WHAT IS EXPECTED: In the data below, find every line with the string "display" and pull it out.
----
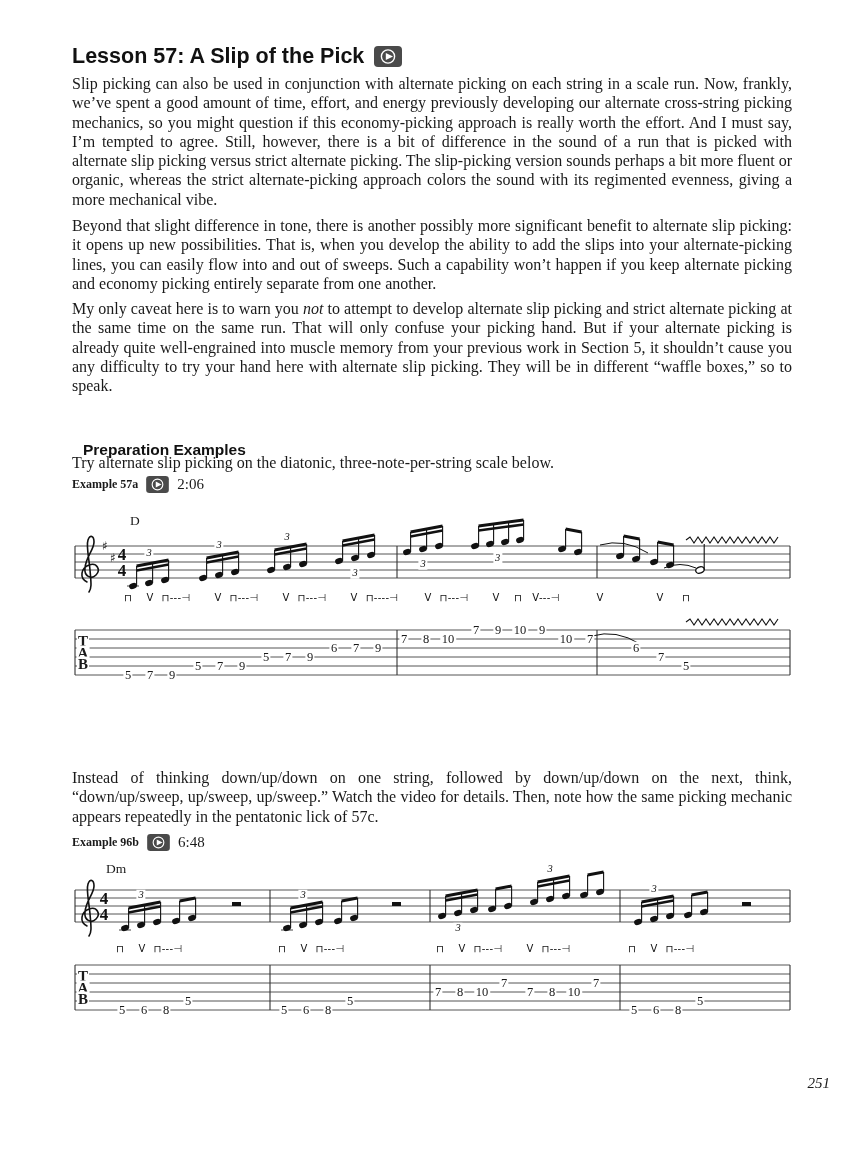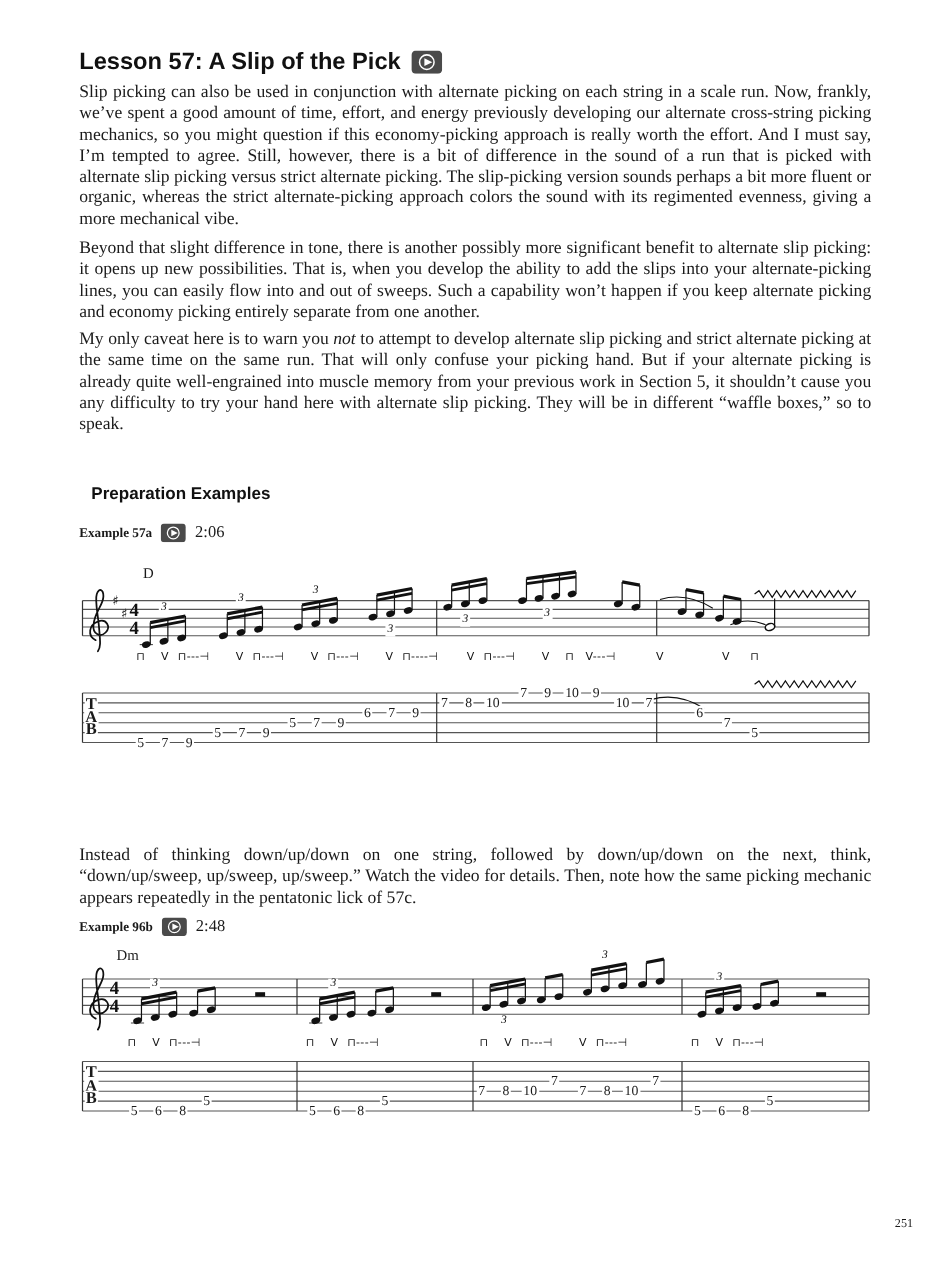--- a/index.html
+++ b/index.html
@@ -9,21 +9,21 @@
   .title-row{position:absolute;left:72px;top:44px;display:flex;align-items:center;gap:10px;}
   h1{font-family:"Liberation Sans",sans-serif;font-size:21.5px;font-weight:700;margin:0;color:#111;}
   p.body{position:absolute;left:72px;width:720px;margin:0;font-size:16px;line-height:19.3px;
          text-align:justify;color:#1a1a1a;}
   h2.prep{position:absolute;left:72px;margin:11px;font-family:"Liberation Sans",sans-serif;
           font-size:15.5px;font-weight:700;color:#111;}
   .exrow{position:absolute;left:72px;display:flex;align-items:center;gap:8px;}
   .exlabel{font-weight:700;font-size:12px;}
   .extime{font-size:15px;}
   .vid{display:inline-flex;align-items:center;}
-  .pagenum{position:absolute;right:34px;top:1106px;font-size:11px;}
+  .pagenum{position:absolute;right:34px;top:1075px;font-size:15px;font-style:italic;}
   
   .mspan{position:absolute;transform:translate(-50%,-50%);line-height:1;white-space:nowrap;}
   .tabnum{font-family:"Liberation Serif",serif;font-size:12.5px;background:#fff;padding:0 1.5px;}
   .pick{font-family:"DejaVu Sans",sans-serif;font-size:10px;color:#111;letter-spacing:0.3px;}
   .trip{font-family:"Liberation Serif",serif;font-style:italic;font-size:10.5px;background:#fff;padding:0 2px;}
   .chord{position:absolute;font-family:"Liberation Serif",serif;font-size:13.5px;line-height:1;}
   .tabletter{font-family:"Liberation Serif",serif;font-weight:700;font-size:15px;background:#fff;padding:0 1px;}
 </style>
 </head>
 <body>
@@ -245,20 +245,21 @@
         <polygon points="11.8,6.9 19,10.5 11.8,14.1" fill="#fff"></polygon>
       </svg>
     </span>
   </div>
 
   <p class="body" style="top:74px">Slip picking can also be used in conjunction with alternate picking on each string in a scale run. Now, frankly, we’ve spent a good amount of time, effort, and energy previously developing our alternate cross-string picking mechanics, so you might question if this economy-picking approach is really worth the effort. And I must say, I’m tempted to agree. Still, however, there is a bit of difference in the sound of a run that is picked with alternate slip picking versus strict alternate picking. The slip-picking version sounds perhaps a bit more fluent or organic, whereas the strict alternate-picking approach colors the sound with its regimented evenness, giving a more mechanical vibe.</p>
   <p class="body" style="top:216px">Beyond that slight difference in tone, there is another possibly more significant benefit to alternate slip picking: it opens up new possibilities. That is, when you develop the ability to add the slips into your alternate-picking lines, you can easily flow into and out of sweeps. Such a capability won’t happen if you keep alternate picking and economy picking entirely separate from one another.</p>
   <p class="body" style="top:299px"><span>My only caveat here is to warn you </span><i>not</i><span> to attempt to develop alternate slip picking and strict alternate picking at the same time on the same run. That will only confuse your picking hand. But if your alternate picking is already quite well-engrained into muscle memory from your previous work in Section 5, it shouldn’t cause you any difficulty to try your hand here with alternate slip picking. They will be in different “waffle boxes,” so to speak.</span></p>
 
   <h2 class="prep" style="top:430px">Preparation Examples</h2>
+  <p class="body" style="top:453px">Try alternate slip picking on the diatonic, three-note-per-string scale below.</p>
 
   <div class="exrow" style="top:476px">
     <span class="exlabel">Example 57a</span>
     <span class="vid">
       <svg width="23" height="17" viewBox="0 0 28 21">
         <rect width="28" height="21" rx="4" fill="#4a4a4a"></rect>
         <circle cx="14" cy="10.5" r="6.6" fill="none" stroke="#fff" stroke-width="1.4"></circle>
         <polygon points="11.8,6.9 19,10.5 11.8,14.1" fill="#fff"></polygon>
       </svg>
     </span>
@@ -269,21 +270,21 @@
 
   <div class="exrow" style="top:834px">
     <span class="exlabel">Example 96b</span>
     <span class="vid">
       <svg width="23" height="17" viewBox="0 0 28 21">
         <rect width="28" height="21" rx="4" fill="#4a4a4a"></rect>
         <circle cx="14" cy="10.5" r="6.6" fill="none" stroke="#fff" stroke-width="1.4"></circle>
         <polygon points="11.8,6.9 19,10.5 11.8,14.1" fill="#fff"></polygon>
       </svg>
     </span>
-    <span class="extime">2:48</span>
+    <span class="extime">6:48</span>
   </div>
 
   <div class="pagenum">251</div>
 
 <span class="chord" style="left: 130px; top: 514px;">D</span>
     <span class="mspan trip" style="left: 149px; top: 553px;">3</span>
     <span class="mspan trip" style="left: 219px; top: 545px;">3</span>
     <span class="mspan trip" style="left: 287px; top: 537px;">3</span>
     <span class="mspan trip" style="left: 355px; top: 573px;">3</span>
     <span class="mspan trip" style="left: 423px; top: 564px;">3</span>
----
RESPONSE:
   .title-row{position:absolute;left:72px;top:44px;display:flex;align-items:center;gap:10px;}
   .exrow{position:absolute;left:72px;display:flex;align-items:center;gap:8px;}
   .vid{display:inline-flex;align-items:center;}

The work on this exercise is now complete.